Enfin et par rapport au reproche relatif à la crème adhésive « Kukident » employée pour faire tenir son dentier inférieur et lui causant notamment des brûlures des gencives et des lèvres, le recourant reconnaît qu'il l'a acquise avant son entrée aux HUG, si bien qu'aucune critique ne peut être formulée à l'encontre du service d'urologie des HUG à cet égard.

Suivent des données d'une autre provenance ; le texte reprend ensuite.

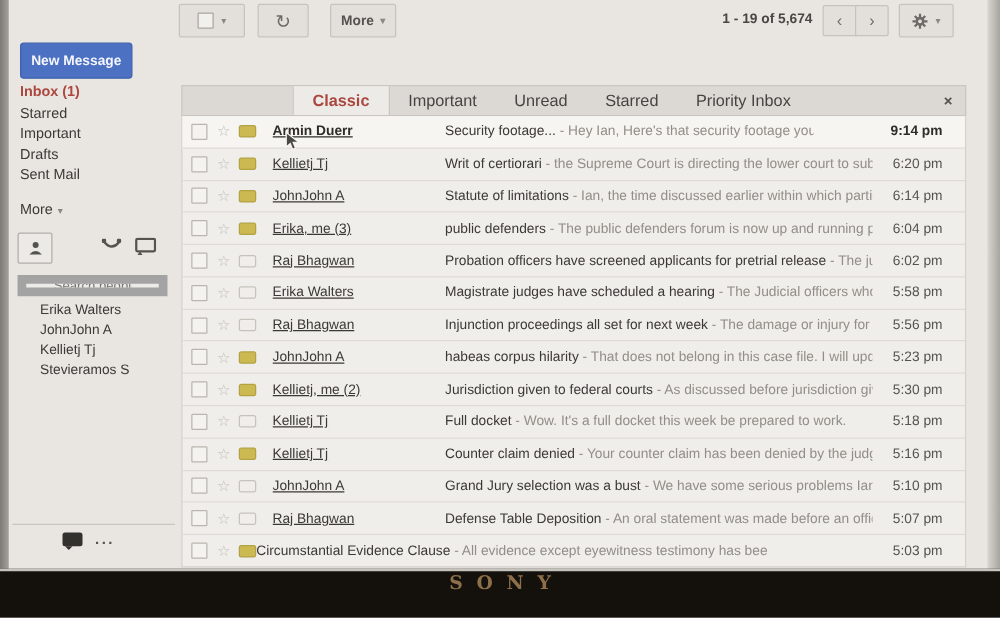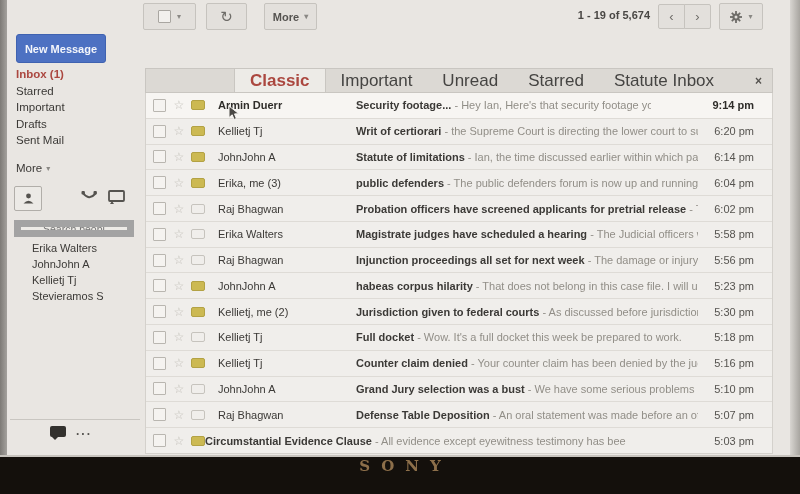"Classic" .tab { font-size: 17px -> 13px }
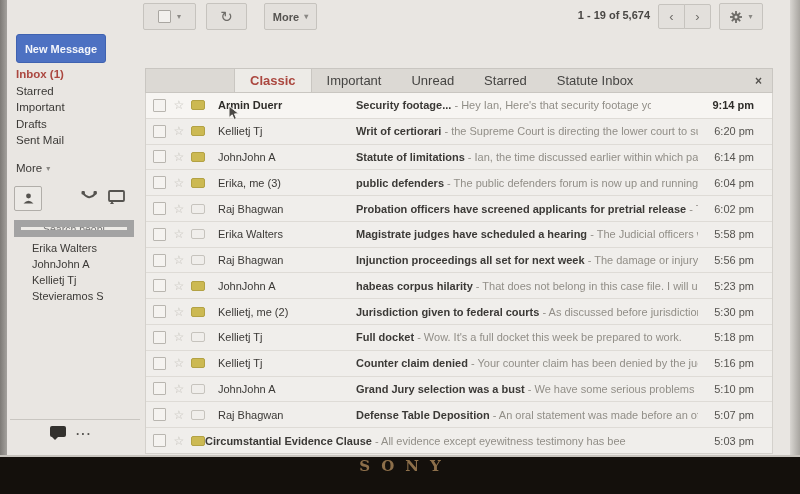"Statute Inbox" div.tab { text: Statute -> Priority }
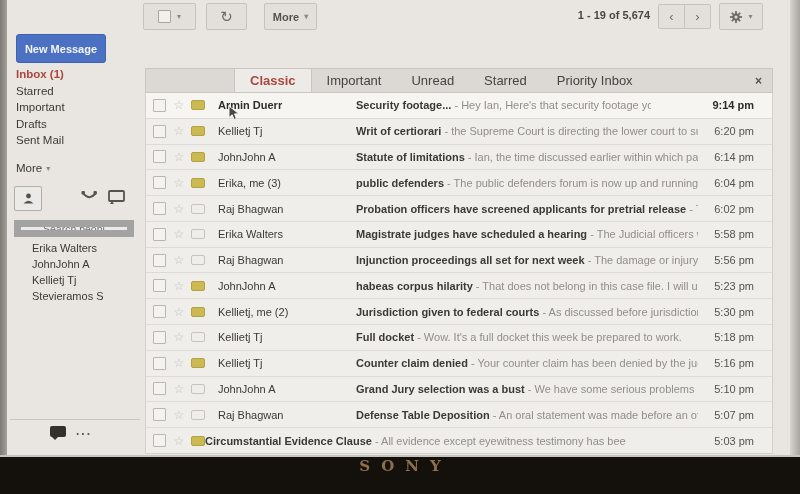"Armin Duerr" .row .sender { text-decoration: none -> underline }
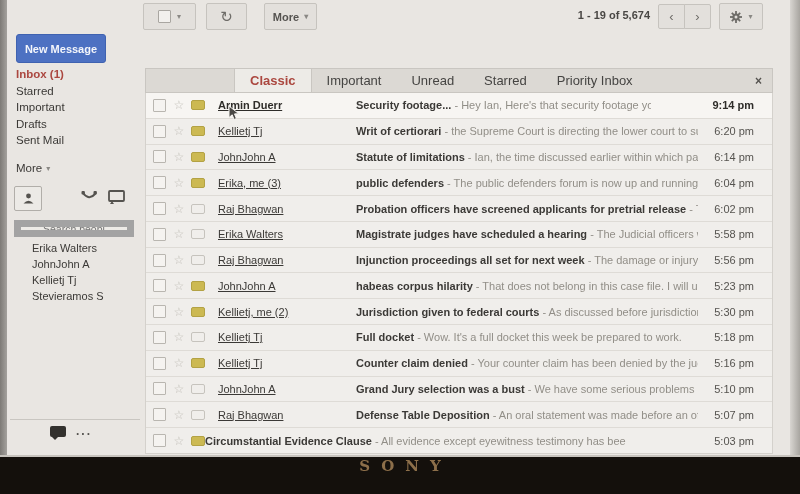"Security footage..." .row .subj { font-weight: 700 -> 400 }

Au vu de ces éléments, les reproches que le recourant formule à l'égard du service précité sont manifestement mal fondés. Le bureau de la commission était ainsi en droit de classer, sans instruction préalable et par une décision sommairement motivée, la plainte du recourant (art. 14 LComPS).

Le recours sera rejeté.

6) Vu l'issue du litige, un émolument de CHF 500.- sera mis à la charge du recourant, qui succombe (art. 87 al. 1 LPA), et aucune indemnité de procédure ne sera allouée, l'intimé comparaissant en personne (art. 87 al. 2 LPA).

 

* * * * *

PAR CES MOTIFS
LA CHAMBRE ADMINISTRATIVE

à la forme :

déclare recevable le recours interjeté le 24 juillet 2019 par M. A______ contre la décision du bureau de la commission de surveillance des professions de la santé et des droits des patients du 5 juillet 2019 ;

au fond :

le rejette ;

met à la charge de M. A______ un émolument de CHF 500.- ;

dit qu'il ne lui est pas alloué d'indemnité de procédure ;

dit que conformément aux art. 82 ss de la loi fédérale sur le Tribunal fédéral du 17 juin 2005 (LTF - RS 173.110), le présent arrêt peut être porté dans les trente jours qui suivent sa notification par-devant le Tribunal fédéral, par la voie du recours en matière de droit public ; le mémoire de recours doit indiquer les conclusions, motifs et moyens de preuve et porter la signature du recourant ou de son mandataire ; il doit être adressé au Tribunal fédéral, 1000 Lausanne 14, par voie postale ou par voie électronique aux conditions de l'art. 42 LTF. Le présent arrêt et les pièces en possession du recourant, invoquées comme moyens de preuve, doivent être joints à l'envoi ;

communique le présent arrêt à M. A______, à la commission de surveillance des professions de la santé et des droits des patients, ainsi qu'à M. B______.

Siégeant : Mme Krauskopf, présidente, M. Verniory, Mmes Payot Zen-Ruffinen et Cuendet, M. Mascotto, juges.

Au nom de la chambre administrative :

la greffière:

 

 

S. Cardinaux

 

 

la présidente siégeant :

 

 

F. Krauskopf

 

Copie conforme de cet arrêt a été communiquée aux parties.